- **Exercise directions**: A verbatim copy of the full data, with no pictures, is the expected answer.

(Detected change data)
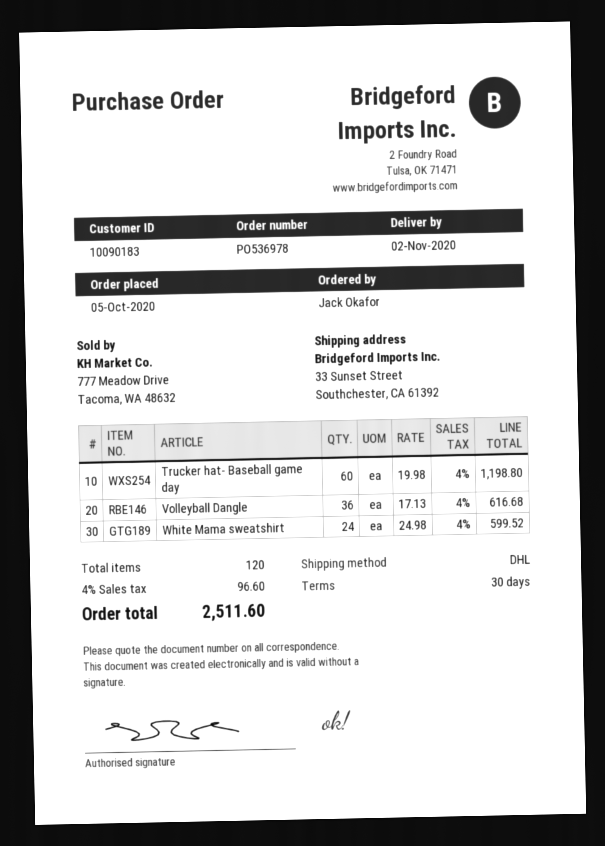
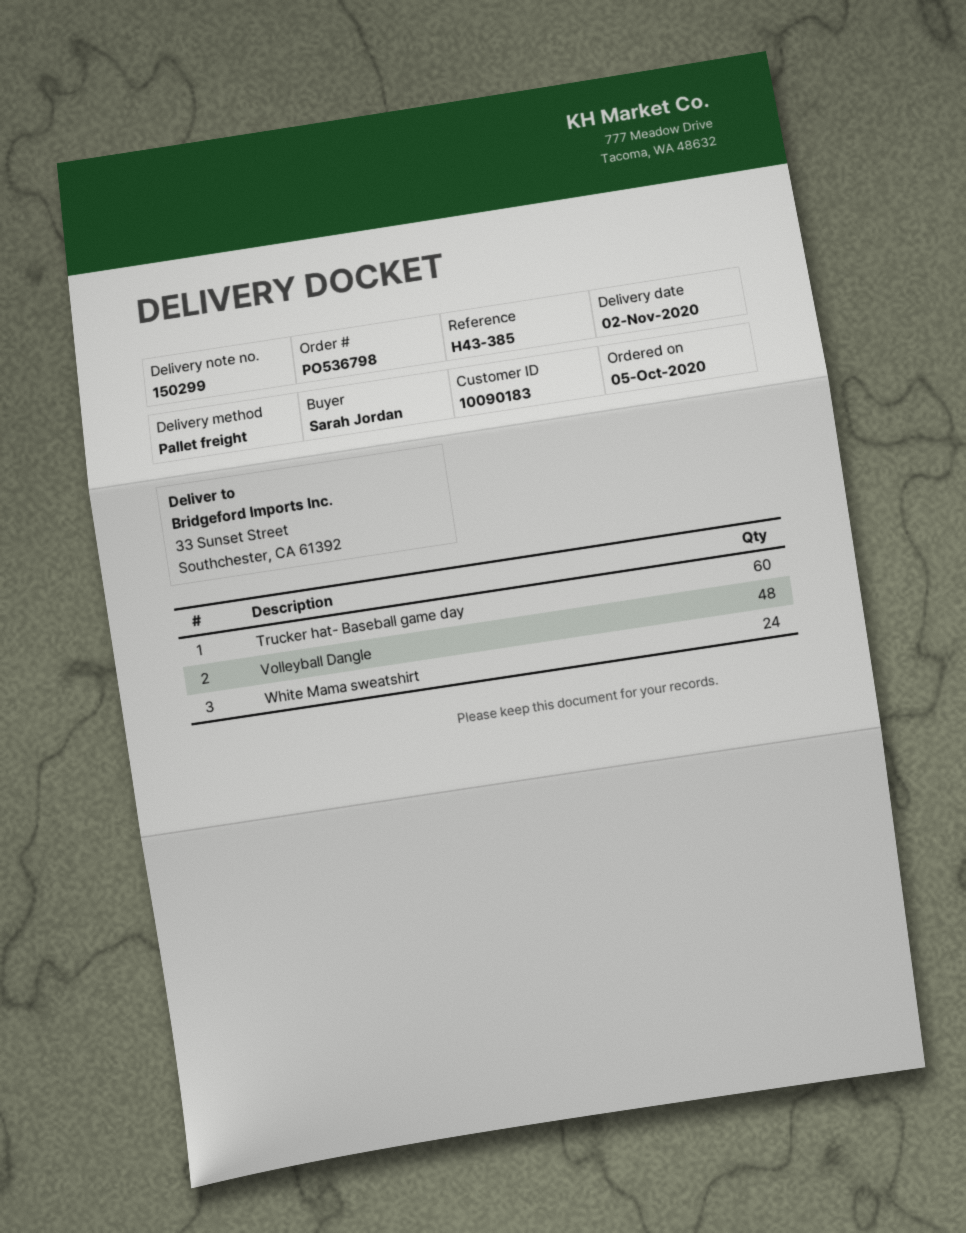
order number: PO536978 -> PO536798
ordered by: Jack Okafor -> Sarah Jordan
shipping method: DHL -> pallet freight
Volleyball Dangle: 36 -> 48

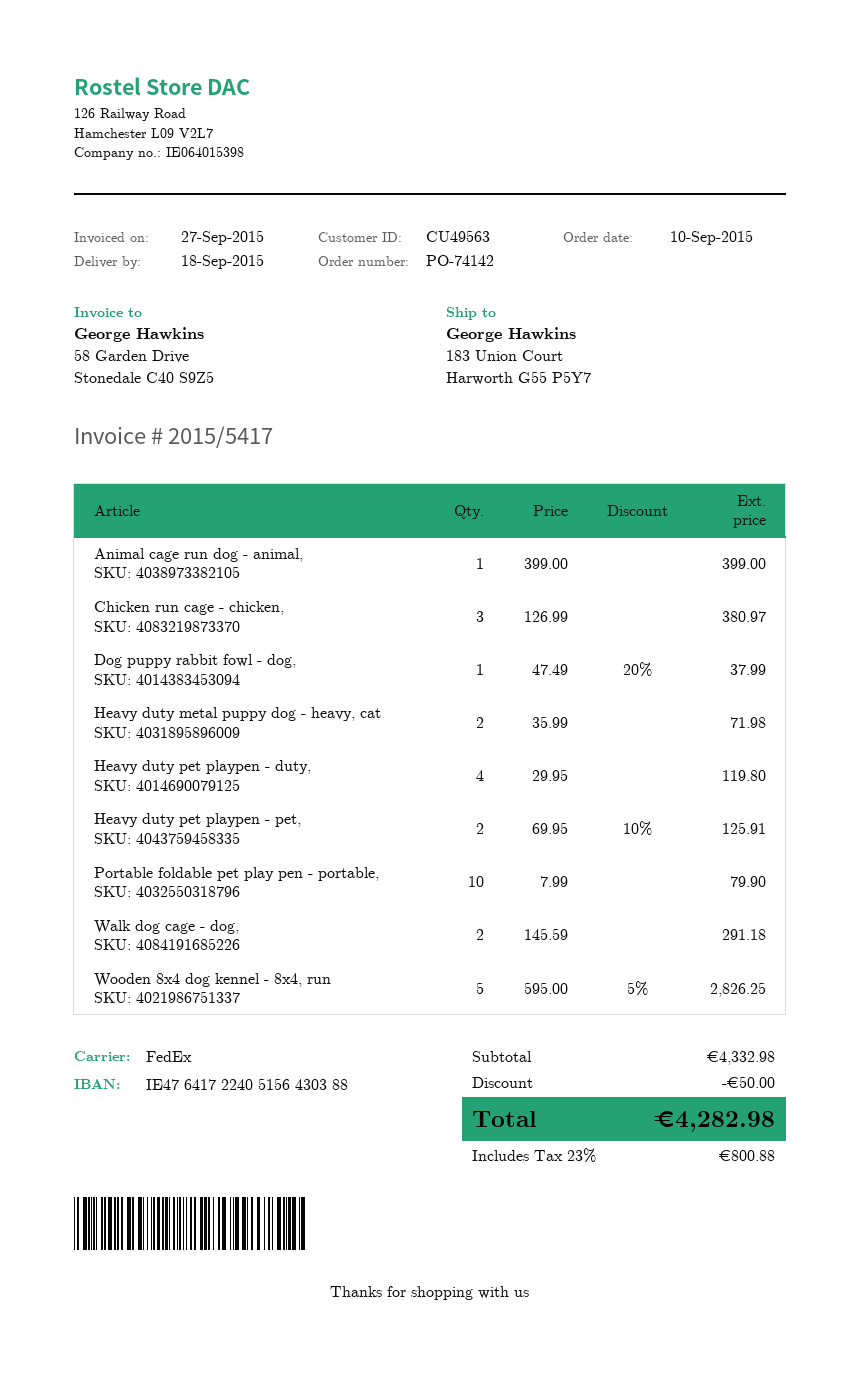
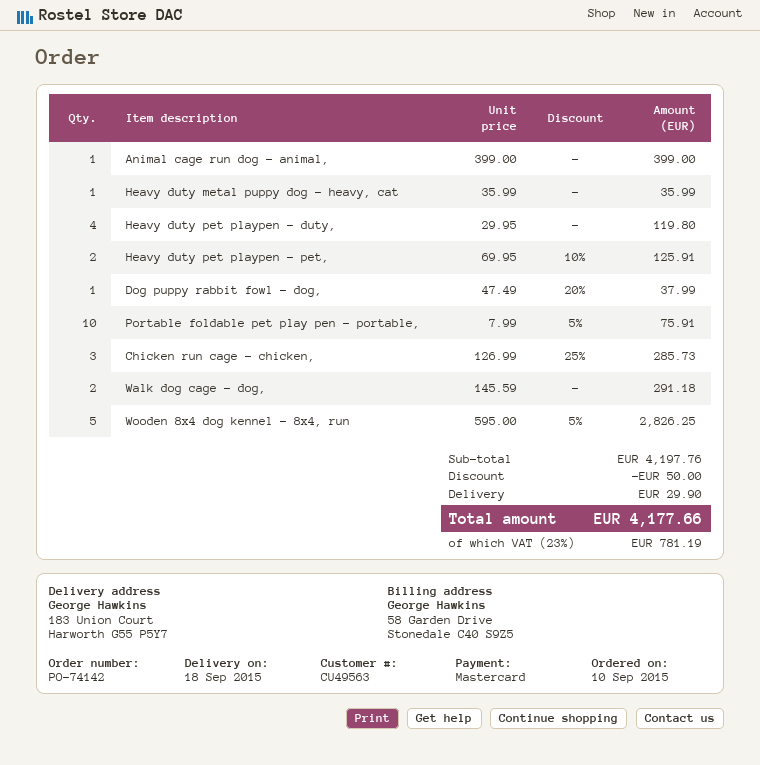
Chicken run cage - chicken,: 3 x 126.99 = 380.97 -> 3 x 126.99 - 25% = 285.73
Heavy duty metal puppy dog - heavy, cat: 2 x 35.99 = 71.98 -> 1 x 35.99 = 35.99
Portable foldable pet play pen - portable,: 10 x 7.99 = 79.90 -> 10 x 7.99 - 5% = 75.91
subtotal: 4332.98 -> 4197.76
shipping: none -> 29.90
tax: 23% = 800.88 -> 23% = 781.19
total: 4282.98 -> 4177.66

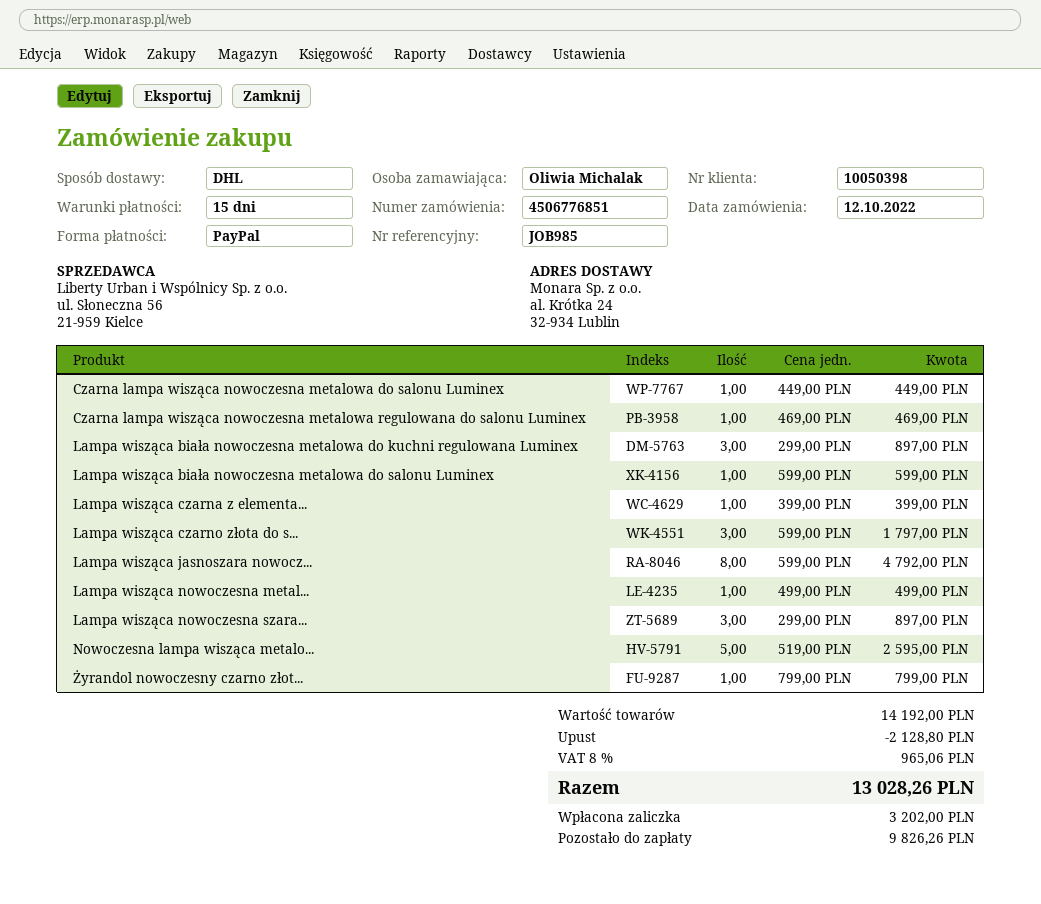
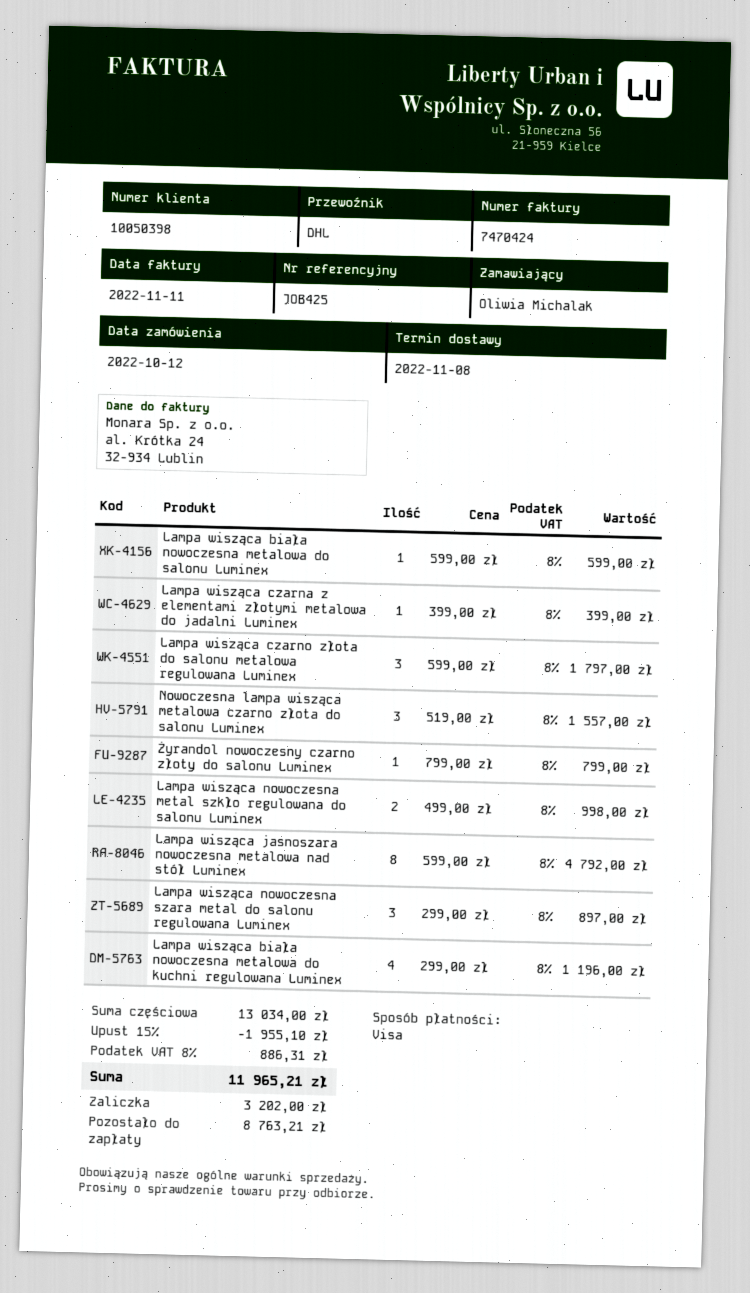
reference: JOB985 -> JOB425
payment method: PayPal -> Visa
Czarna lampa wisząca nowoczesna metalowa do salonu Luminex: 1 x 449.00 = 449.00 -> none
Czarna lampa wisząca nowoczesna metalowa regulowana do salonu Luminex: 1 x 469.00 = 469.00 -> none
Lampa wisząca biała nowoczesna metalowa do kuchni regulowana Luminex: 3 x 299.00 = 897.00 -> 4 x 299.00 = 1196.00
Lampa wisząca nowoczesna metal...: 1 x 499.00 = 499.00 -> 2 x 499.00 = 998.00
Nowoczesna lampa wisząca metalo...: 5 x 519.00 = 2595.00 -> 3 x 519.00 = 1557.00
subtotal: 14192.00 -> 13034.00
discount: 2128.80 -> 1955.10
tax: 8% = 965.06 -> 8% = 886.31
total: 13028.26 -> 11965.21
balance: 9826.26 -> 8763.21

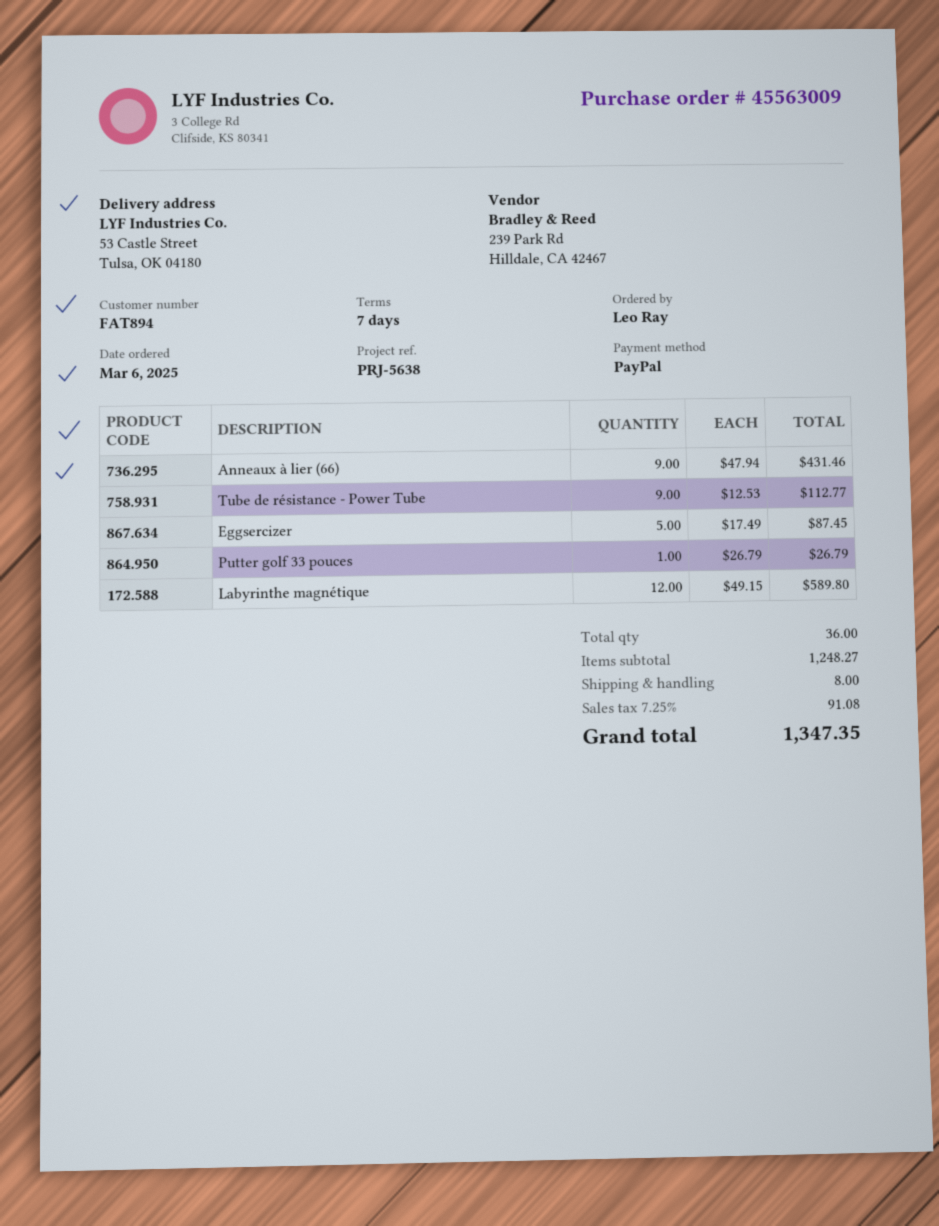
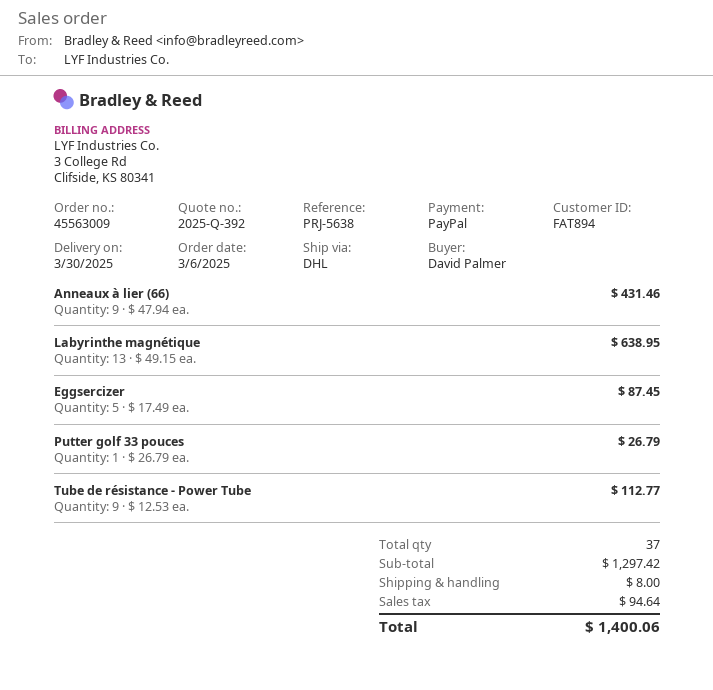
ordered by: Leo Ray -> David Palmer
Labyrinthe magnétique: 12 x 49.15 = 589.80 -> 13 x 49.15 = 638.95
total quantity: 36 -> 37
subtotal: 1248.27 -> 1297.42
tax: 91.08 -> 94.64
total: 1347.35 -> 1400.06

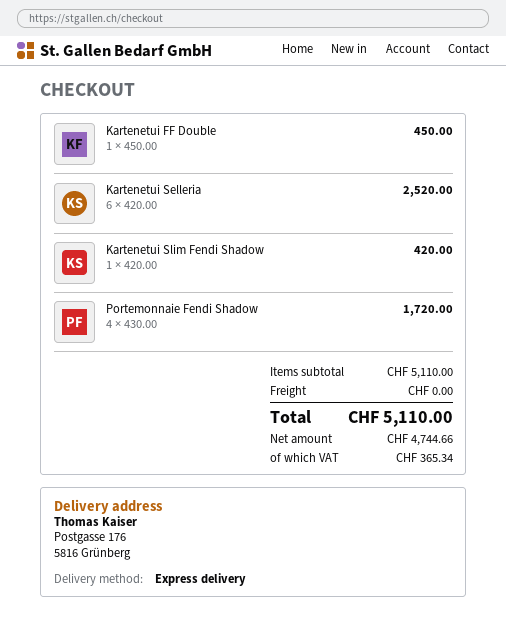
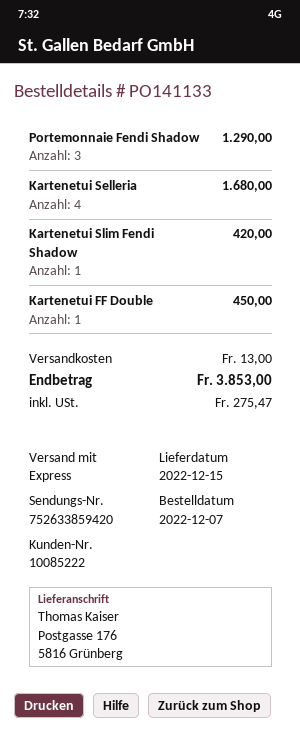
Kartenetui Selleria: 6 for 2520.00 -> 4 for 1680.00
Portemonnaie Fendi Shadow: 4 for 1720.00 -> 3 for 1290.00
shipping: 0.00 -> 13.00
tax: 365.34 -> 275.47
total: 5110.00 -> 3853.00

- **Answer to this task**:
order number: PO536978 -> PO536798
ordered by: Jack Okafor -> Sarah Jordan
shipping method: DHL -> pallet freight
Volleyball Dangle: 36 -> 48

Chicken run cage - chicken,: 3 x 126.99 = 380.97 -> 3 x 126.99 - 25% = 285.73
Heavy duty metal puppy dog - heavy, cat: 2 x 35.99 = 71.98 -> 1 x 35.99 = 35.99
Portable foldable pet play pen - portable,: 10 x 7.99 = 79.90 -> 10 x 7.99 - 5% = 75.91
subtotal: 4332.98 -> 4197.76
shipping: none -> 29.90
tax: 23% = 800.88 -> 23% = 781.19
total: 4282.98 -> 4177.66

reference: JOB985 -> JOB425
payment method: PayPal -> Visa
Czarna lampa wisząca nowoczesna metalowa do salonu Luminex: 1 x 449.00 = 449.00 -> none
Czarna lampa wisząca nowoczesna metalowa regulowana do salonu Luminex: 1 x 469.00 = 469.00 -> none
Lampa wisząca biała nowoczesna metalowa do kuchni regulowana Luminex: 3 x 299.00 = 897.00 -> 4 x 299.00 = 1196.00
Lampa wisząca nowoczesna metal...: 1 x 499.00 = 499.00 -> 2 x 499.00 = 998.00
Nowoczesna lampa wisząca metalo...: 5 x 519.00 = 2595.00 -> 3 x 519.00 = 1557.00
subtotal: 14192.00 -> 13034.00
discount: 2128.80 -> 1955.10
tax: 8% = 965.06 -> 8% = 886.31
total: 13028.26 -> 11965.21
balance: 9826.26 -> 8763.21

ordered by: Leo Ray -> David Palmer
Labyrinthe magnétique: 12 x 49.15 = 589.80 -> 13 x 49.15 = 638.95
total quantity: 36 -> 37
subtotal: 1248.27 -> 1297.42
tax: 91.08 -> 94.64
total: 1347.35 -> 1400.06

Kartenetui Selleria: 6 for 2520.00 -> 4 for 1680.00
Portemonnaie Fendi Shadow: 4 for 1720.00 -> 3 for 1290.00
shipping: 0.00 -> 13.00
tax: 365.34 -> 275.47
total: 5110.00 -> 3853.00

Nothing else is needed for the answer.